Location
- Country: England
- Counties: West Sussex
- Towns/Cities: Worthing

Physical characteristics
- • location: West Tarring, Worthing, West Sussex, UK
- Mouth: Brooklands Park
- • location: Worthing, West Sussex, UK
- • elevation: 0 m (0 ft)

Basin features
- • left: Broadwater Brook or Sompting Brook

= Teville Stream =

The Teville Stream is a stream which flows through the town of Worthing in West Sussex. Once significantly wider than the current stream, it is now culverted for much of its length.

==Watercourse==

The Teville Stream rises at allotments in Tarring, West Sussex before flowing alongside Tarring Road and Teville Road for much of its length. Passing through Homefield Park and the playing fields of Davison High School, the stream continues into fields near East Worthing railway station, it meets with Broadwater Brook (also known as Sompting Brook) before turning abruptly southwards to Brooklands Lake, from where it flows into the English Channel. The Teville stream forms a shallow valley, so land to the south of the stream rises, reaching a high point along the line of the A259 before falling again to the south, towards the sea.

==History==
To the west of modern Teville Gate, there is evidence of a broad lagoon in the valley of the Teville stream which existed in the Mesolithic period and was filled through silting from the start of the Neolithic period until around 2000BC. There is evidence that Worthing's Roman grid system, known as 'centuriation', was based on plots and their distance from the Teville stream and the neighbouring inlet of the sea from which Broadwater gets its name. It is possible that in medieval times a harbour was sited at the stream's estuary. Until the 19th century, Worthing was fairly isolated. The Teville Stream was tidal and considerably wider than it is today. The only road into Worthing from Broadwater and the north was much further west along the Teville Stream, it being the first place the stream could be forded. This was modern South Farm Road (formerly known as Brook Street or Port Street as it led to Worthing's port). In 1803 a new turnpike was opened linking Worthing directly with Broadwater to the north. A tollgate to use the new road, known as Teville Gate, was set up near the Teville stream.

The Teville stream flowed through common land (the Teville Common) and there was also a pond on the common which was filled in the 19th century (the Teville Pond). The Teville stream in the east marked the boundary between Broadwater and Worthing, while to the west it formed the boundary between the parishes of Tarring and Heene.

In the 19th century, the Teville stream formed an extensive boundary around the north and east of the town of Worthing. It was supplemented by a wall built to the town's west (close to Heene in modern West Worthing) which allowed movement into the town to be restricted to people deemed respectable. Later, in 1832, the leader of Worthing's last smuggling gang was shot dead at point blank range whilst escaping across a narrow footbridge across the Teville stream.
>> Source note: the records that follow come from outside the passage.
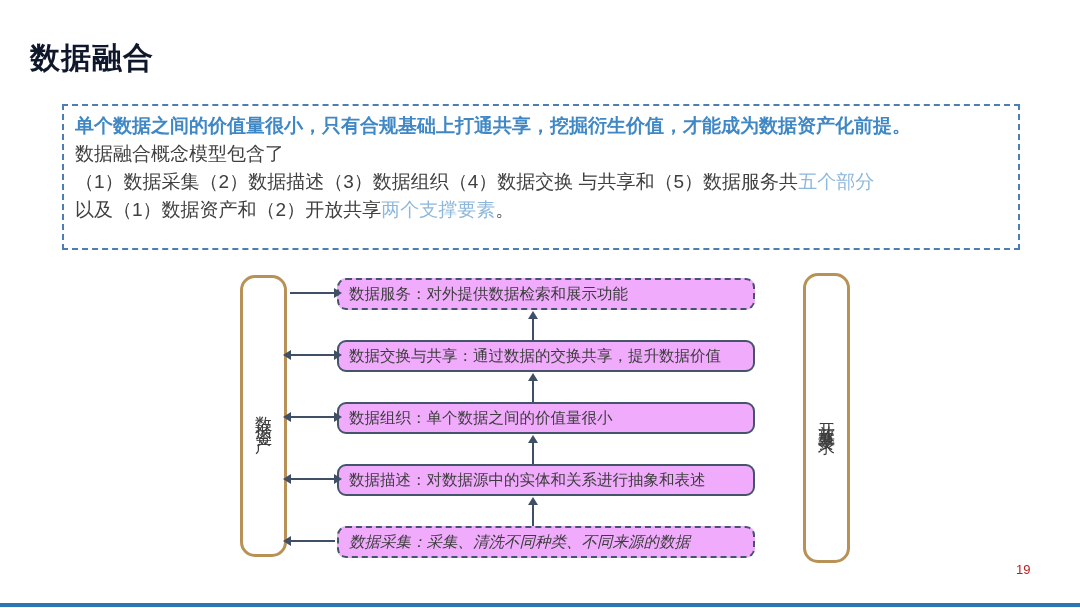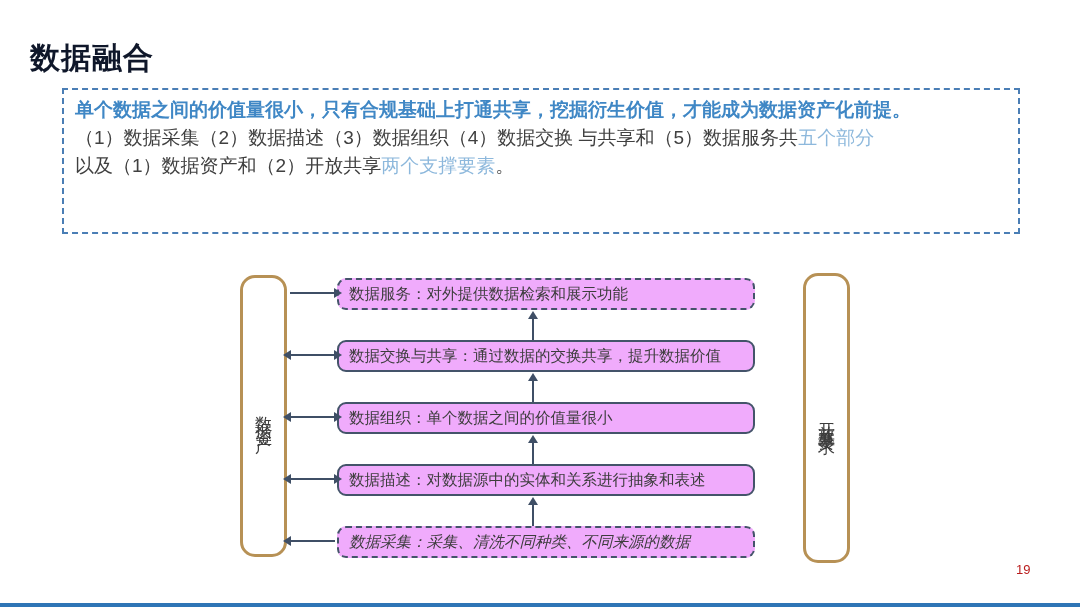--- a/index.html
+++ b/index.html
@@ -8,21 +8,21 @@
     font-family:"Liberation Sans","DejaVu Sans",sans-serif; overflow:hidden;
     margin:0 auto;
   }
   
   .title {
     position:absolute; left:30px; top:38px;
     font-size:30px; font-weight:bold; color:#0f172a; letter-spacing:1px;
   }
   
   .callout {
-    position:absolute; left:62px; top:88px; width:932px; height:131px;
+    position:absolute; left:62px; top:104px; width:932px; height:131px;
     border:2px dashed #4a7eb5; padding:6px 11px 5px 11px;
     font-size:19px; line-height:28px; color:#404040;
   }
   .callout p { margin:0; }
   .callout .l1 { color:#3f87c5; font-weight:bold; }
   .callout .hl { color:#8db8dc; }
   .callout .cite { text-align:right; padding-right:18px; }
   
   .pillar {
     position:absolute; border:3px solid #b79155; border-radius:15px;
@@ -76,20 +76,21 @@
 </style>
 </head>
 <body>
 
 <div class="slide">
 
   <div class="title">数据融合</div>
 
   <div class="callout">
     <p class="l1">单个数据之间的价值量很小，只有合规基础上打通共享，挖掘衍生价值，才能成为数据资产化前提。</p>
+    <p>数据融合概念模型包含了</p>
     <p><span>（1）数据采集（2）数据描述（3）数据组织（4）数据交换 与共享和（5）数据服务共</span><span class="hl">五个部分</span></p>
     <p><span>以及（1）数据资产和（2）开放共享</span><span class="hl">两个支撑要素</span><span>。</span></p>
   </div>
 
   <div>
 
     <div class="pillar pillar-left">
       <span class="pillar-text">数据资产</span>
     </div>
In 1820, the sea around the mouth of the Teville stream and Broadwater brook (modern-day Brooklands lake) broke through the beach east of Worthing and briefly re-created the former tidal inlets of the Teville stream and Broadwater brook, almost reaching Broadwater village. For some time, Tarring Road was known as Vapours Lane, supposedly because of the vapours and mists which settled near the stream.

The Teville Stream once fed an ornamental lake in Homefield Park.

During the Second World War the culverts of the Teville stream were recut to form a more effective barrier against tanks which might travel along the potentially vulnerable gap through the South Downs at Findon Valley.

In 1958, land around the lower part of the stream was drained to form a park containing a boating lake, to act as a tidal reservoir for surface water from the Teville stream and Broadwater brook.

In the future, it is hoped that new paths can be created that allow part of the Teville stream to be visited. A new link of nature trails have been proposed to run from Brooklands and the present-day mouth of the Teville stream by the sea, right the way up to the Downs. The first stage of this would be a route following the Teville stream from Pages Lane in East Worthing across fields to Brooklands lake.

==Etymology==
The name Teville is of unknown origin, although according to local historian Robert Elleray, the stream is named after the Tevill or Teevil common which was enclosed by two branches of the stream. Other sources state the Teville Common was named after the stream The Teville Gate shopping centre (which has since been demolished) was named after the Teville Gate tollgate for the turnpike road from Worthing northwards across the stream.
The stream was once known as the Selbourne or Selborne, as evidenced by two locations on the stream's route - Selbourne Terrace, which stands on Teville Road, and Selborne Road, in which Davison High School lies. It was also known for a while as Town Mead Ditch, after a common known as Town Mead that lay near the Teville common.